Стояла, пророчественно ведая о ком-то, безумно влюбленном в себя, и была молода и прекрасна, так как всего только год пробыла на учинах (будучи уволена за невзнос платы) и не успела стать некрасивой.
Что-то странное произошло с лицом ховуна, какая-то молость пробежала по проясневшим вдруг углам глаз.
Но та же вилась седая кудреватая борода и та же стояла дубрава волос.
Быстро наклонился ховун над углями и стал копаться и только немного дал хлебушка, помазанного медом, промолвив: «Покушай-ста, боярышня».
Сияла зимой увенчанная волосом глава, блистали странномолодые черно-синие глаза, и сквозь рубища мелькало крепкое молодое, покрытое черным блестящим волосом, тело.
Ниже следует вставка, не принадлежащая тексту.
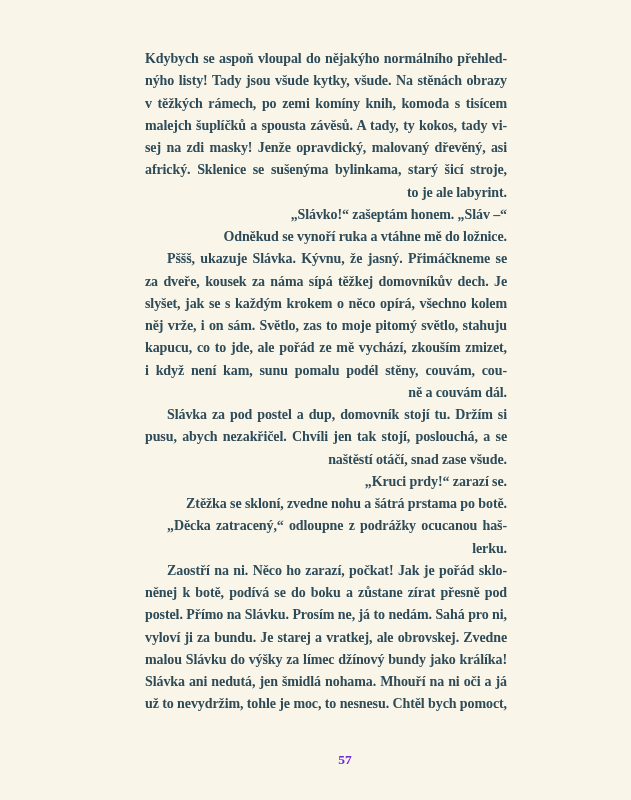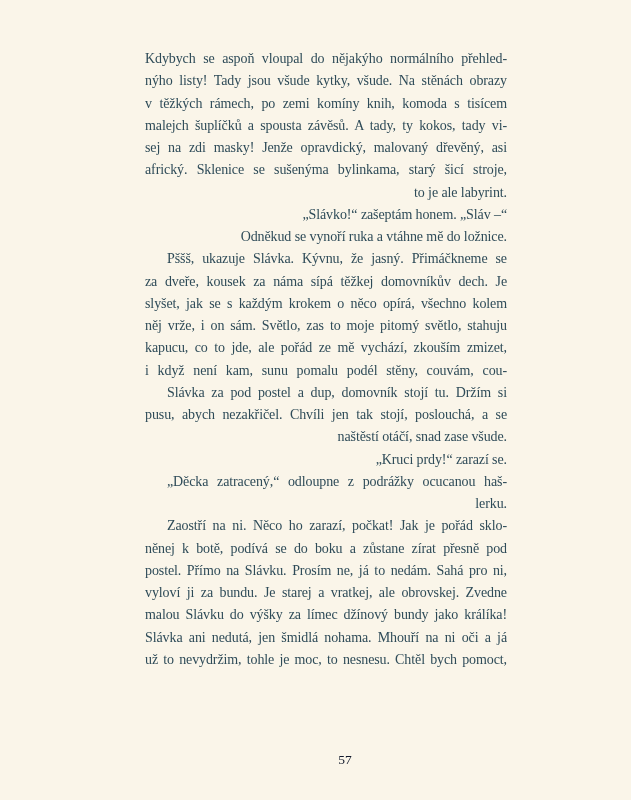--- a/index.html
+++ b/index.html
@@ -42,45 +42,47 @@
     left: 315px;
     width: 60px;
     text-align: center;
     font-size: 13.5px;
     line-height: 18px;
   }
 </style>
 </head>
 <body style="background: rgb(250, 245, 233);">
 
-<div class="book-page" style="background: rgb(250, 245, 233);">
+<div class="book-page" style="background: rgb(250, 245, 233); font-weight: bold;">
   <div class="text-block" style="color: rgb(46, 75, 88);">
       <div class="line justify">Kdybych se aspoň vloupal do nějakýho normálního přehled-</div>
       <div class="line justify">nýho listy! Tady jsou všude kytky, všude. Na stěnách obrazy</div>
       <div class="line justify">v těžkých rámech, po zemi komíny knih, komoda s tisícem</div>
       <div class="line justify">malejch šuplíčků a spousta závěsů. A tady, ty kokos, tady vi-</div>
       <div class="line justify">sej na zdi masky! Jenže opravdický, malovaný dřevěný, asi</div>
       <div class="line justify">africký. Sklenice se sušenýma bylinkama, starý šicí stroje,</div>
       <div class="line">to je ale labyrint.</div>
       <div class="line indent">„Slávko!“ zašeptám honem. „Sláv –“</div>
       <div class="line indent">Odněkud se vynoří ruka a vtáhne mě do ložnice.</div>
       <div class="line indent justify">Pššš, ukazuje Slávka. Kývnu, že jasný. Přimáčkneme se</div>
       <div class="line justify">za dveře, kousek za náma sípá těžkej domovníkův dech. Je</div>
       <div class="line justify">slyšet, jak se s každým krokem o něco opírá, všechno kolem</div>
       <div class="line justify">něj vrže, i on sám. Světlo, zas to moje pitomý světlo, stahuju</div>
       <div class="line justify">kapucu, co to jde, ale pořád ze mě vychází, zkouším zmizet,</div>
       <div class="line justify">i když není kam, sunu pomalu podél stěny, couvám, cou-</div>
+      <div class="line">ně a couvám dál.</div>
       <div class="line indent justify">Slávka za pod postel a dup, domovník stojí tu. Držím si</div>
       <div class="line justify">pusu, abych nezakřičel. Chvíli jen tak stojí, poslouchá, a se</div>
       <div class="line">naštěstí otáčí, snad zase všude.</div>
       <div class="line indent">„Kruci prdy!“ zarazí se.</div>
+      <div class="line indent">Ztěžka se skloní, zvedne nohu a šátrá prstama po botě.</div>
       <div class="line indent justify">„Děcka zatracený,“ odloupne z podrážky ocucanou haš-</div>
       <div class="line">lerku.</div>
       <div class="line indent justify">Zaostří na ni. Něco ho zarazí, počkat! Jak je pořád sklo-</div>
       <div class="line justify">něnej k botě, podívá se do boku a zůstane zírat přesně pod</div>
       <div class="line justify">postel. Přímo na Slávku. Prosím ne, já to nedám. Sahá pro ni,</div>
       <div class="line justify">vyloví ji za bundu. Je starej a vratkej, ale obrovskej. Zvedne</div>
       <div class="line justify">malou Slávku do výšky za límec džínový bundy jako králíka!</div>
       <div class="line justify">Slávka ani nedutá, jen šmidlá nohama. Mhouří na ni oči a já</div>
       <div class="line justify">už to nevydržim, tohle je moc, to nesnesu. Chtěl bych pomoct,</div>
     </div>
-  <div class="folio" style="color: #0f172a;">57</div>
+  <div class="folio" style="color: #6d28d9;">57</div>
 </div>
 
 </body></html>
Носил он на узком ремешке сухой зеленый веник, и от него шел приятный и сладкий запах и легкий звук. <Обнажала>, украдкой посматривая на ховуна, жемчужные зубки и таинственно отдавалась новой власти молодая и прекрасная девушка – училица учин.
И вдруг обернулся и, взяв горящую лучину, приблизил к глазам, и стал в некотором отдалении и молвил: – Что видишь? –
И охнула Любочка и закрыла лицо руками, только повторяя: – Он, он!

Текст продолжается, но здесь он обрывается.